Publié par Manuel Gomez le 9 décembre 2019

J’allais préparer un article sur la disparition d’Albert Camus, le 4 janvier 1960, mais je viens de prendre connaissance, sur le quotidien «The Guardian», d’un sujet consacré à un auteur italien, Giovanni Catelli concernant la parution de son livre intitulé «La mort de Camus»*.

Selon cet écrivain, Albert Camus aurait été «assassiné» par le KGB (comme idée farfelue, il est difficile de trouver mieux !) en représailles de sa rhétorique antisoviétique, et Catelli va même plus loin «une étude approfondie de certaines archives, révélées en 2011, suggérait que l’Etat français pourrait avoir encouragé cet accident de voiture, qui a tué Camus à l’âge de 46 ans.»

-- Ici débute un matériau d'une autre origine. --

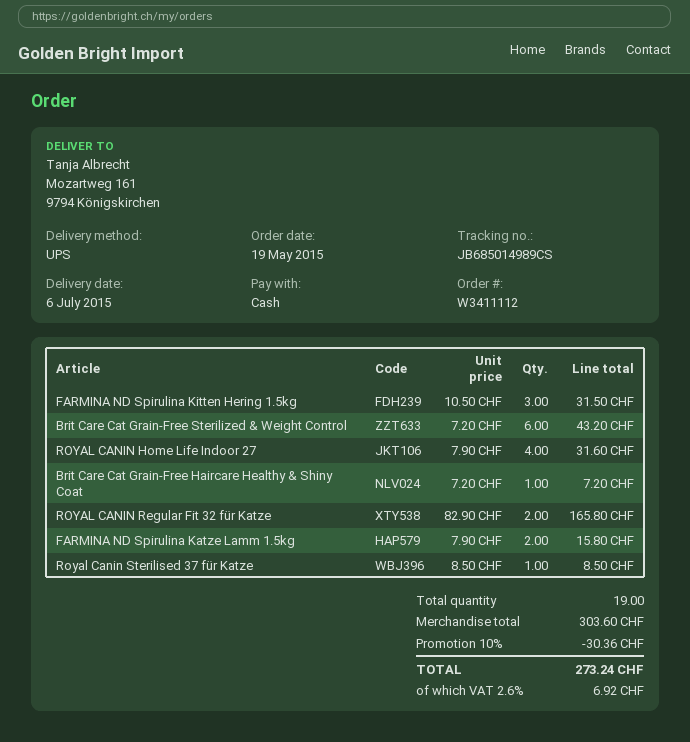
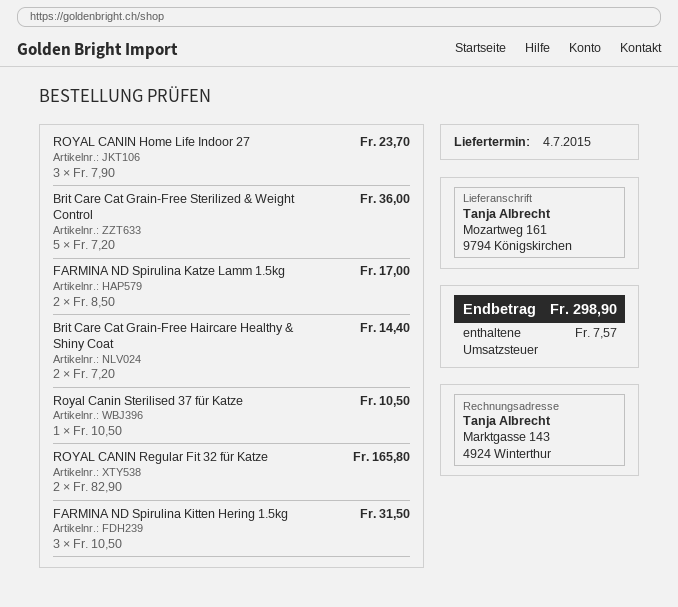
delivery date: 2015-07-06 -> 2015-07-04
Brit Care Cat Grain-Free Sterilized & Weight Control: 6 x 7.20 = 43.20 -> 5 x 7.20 = 36.00
ROYAL CANIN Home Life Indoor 27: 4 x 7.90 = 31.60 -> 3 x 7.90 = 23.70
Brit Care Cat Grain-Free Haircare Healthy & Shiny Coat: 1 x 7.20 = 7.20 -> 2 x 7.20 = 14.40
FARMINA ND Spirulina Katze Lamm 1.5kg: 2 x 7.90 = 15.80 -> 2 x 8.50 = 17.00
Royal Canin Sterilised 37 für Katze: 1 x 8.50 = 8.50 -> 1 x 10.50 = 10.50
discount: 10% = 30.36 -> none
tax: 6.92 -> 7.57
total: 273.24 -> 298.90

Catelli avait déjà diffusé cette théorie dans le journal «Corrièré della Sera» car il aurait découvert dans le journal du poète tchèque Jan Zabrana des textes suggérant que la mort de Camus n’était pas un accident.

Catelli a alors élargi ses recherches et, preuves à l’appui, publié son livre.

Il est vrai que certains «intellectuels» ne savent plus quoi inventer pour espérer atteindre une certaine notoriété et nombreux sont parmi eux ceux qui, hélas, sombrent dans le ridicule.

L’article de «The Guardian» cite également un autre «biographe» d’Albert Camus (Il en a eu tant !) Herbert Lottman qui, en 1978, expliquait : «L’accident semble avoir été causé par une éruption ou un essieu cassé» et, toujours selon lui, les experts avaient, à l’époque, étaient intrigués par le fait que «cet accident se soit produit sur un long tronçon de route droite et large, avec peu de trafic».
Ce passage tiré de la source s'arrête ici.